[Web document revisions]
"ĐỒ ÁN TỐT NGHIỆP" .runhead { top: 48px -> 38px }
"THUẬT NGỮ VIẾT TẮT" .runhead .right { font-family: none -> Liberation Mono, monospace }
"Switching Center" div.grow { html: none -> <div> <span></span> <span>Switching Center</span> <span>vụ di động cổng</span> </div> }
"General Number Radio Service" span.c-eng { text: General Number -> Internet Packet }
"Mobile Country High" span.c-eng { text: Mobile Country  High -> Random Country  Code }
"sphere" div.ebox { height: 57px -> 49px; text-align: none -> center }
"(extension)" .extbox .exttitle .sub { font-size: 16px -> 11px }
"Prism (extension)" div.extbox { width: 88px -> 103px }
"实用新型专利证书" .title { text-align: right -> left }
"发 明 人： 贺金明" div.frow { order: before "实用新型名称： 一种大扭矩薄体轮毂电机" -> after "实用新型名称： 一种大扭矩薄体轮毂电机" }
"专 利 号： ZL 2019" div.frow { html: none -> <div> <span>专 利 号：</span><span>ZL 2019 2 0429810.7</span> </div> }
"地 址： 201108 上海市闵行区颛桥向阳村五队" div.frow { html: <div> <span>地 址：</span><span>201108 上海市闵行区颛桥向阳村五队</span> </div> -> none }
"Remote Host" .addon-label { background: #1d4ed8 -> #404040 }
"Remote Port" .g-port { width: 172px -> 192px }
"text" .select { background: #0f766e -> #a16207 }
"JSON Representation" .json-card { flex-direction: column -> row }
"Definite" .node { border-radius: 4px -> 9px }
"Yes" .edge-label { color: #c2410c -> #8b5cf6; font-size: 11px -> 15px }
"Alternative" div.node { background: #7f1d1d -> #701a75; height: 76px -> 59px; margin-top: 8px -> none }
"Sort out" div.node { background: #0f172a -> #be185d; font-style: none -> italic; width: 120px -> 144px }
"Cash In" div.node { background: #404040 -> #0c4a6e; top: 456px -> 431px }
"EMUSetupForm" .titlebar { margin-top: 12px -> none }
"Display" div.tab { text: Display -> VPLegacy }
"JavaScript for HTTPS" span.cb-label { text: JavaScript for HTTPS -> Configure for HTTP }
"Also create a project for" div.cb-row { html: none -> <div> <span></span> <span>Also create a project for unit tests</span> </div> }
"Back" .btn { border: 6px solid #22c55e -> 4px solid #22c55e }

§ **ABOUT THIS EXERCISE**
From top to bottom, repeat the data above without alteration.

§ **YOUR SOLUTION**
"ĐỒ ÁN TỐT NGHIỆP" .runhead { top: 48px -> 38px }
"THUẬT NGỮ VIẾT TẮT" .runhead .right { font-family: none -> Liberation Mono, monospace }
"Switching Center" div.grow { html: none -> <div> <span></span> <span>Switching Center</span> <span>vụ di động cổng</span> </div> }
"General Number Radio Service" span.c-eng { text: General Number -> Internet Packet }
"Mobile Country High" span.c-eng { text: Mobile Country  High -> Random Country  Code }
"sphere" div.ebox { height: 57px -> 49px; text-align: none -> center }
"(extension)" .extbox .exttitle .sub { font-size: 16px -> 11px }
"Prism (extension)" div.extbox { width: 88px -> 103px }
"实用新型专利证书" .title { text-align: right -> left }
"发 明 人： 贺金明" div.frow { order: before "实用新型名称： 一种大扭矩薄体轮毂电机" -> after "实用新型名称： 一种大扭矩薄体轮毂电机" }
"专 利 号： ZL 2019" div.frow { html: none -> <div> <span>专 利 号：</span><span>ZL 2019 2 0429810.7</span> </div> }
"地 址： 201108 上海市闵行区颛桥向阳村五队" div.frow { html: <div> <span>地 址：</span><span>201108 上海市闵行区颛桥向阳村五队</span> </div> -> none }
"Remote Host" .addon-label { background: #1d4ed8 -> #404040 }
"Remote Port" .g-port { width: 172px -> 192px }
"text" .select { background: #0f766e -> #a16207 }
"JSON Representation" .json-card { flex-direction: column -> row }
"Definite" .node { border-radius: 4px -> 9px }
"Yes" .edge-label { color: #c2410c -> #8b5cf6; font-size: 11px -> 15px }
"Alternative" div.node { background: #7f1d1d -> #701a75; height: 76px -> 59px; margin-top: 8px -> none }
"Sort out" div.node { background: #0f172a -> #be185d; font-style: none -> italic; width: 120px -> 144px }
"Cash In" div.node { background: #404040 -> #0c4a6e; top: 456px -> 431px }
"EMUSetupForm" .titlebar { margin-top: 12px -> none }
"Display" div.tab { text: Display -> VPLegacy }
"JavaScript for HTTPS" span.cb-label { text: JavaScript for HTTPS -> Configure for HTTP }
"Also create a project for" div.cb-row { html: none -> <div> <span></span> <span>Also create a project for unit tests</span> </div> }
"Back" .btn { border: 6px solid #22c55e -> 4px solid #22c55e }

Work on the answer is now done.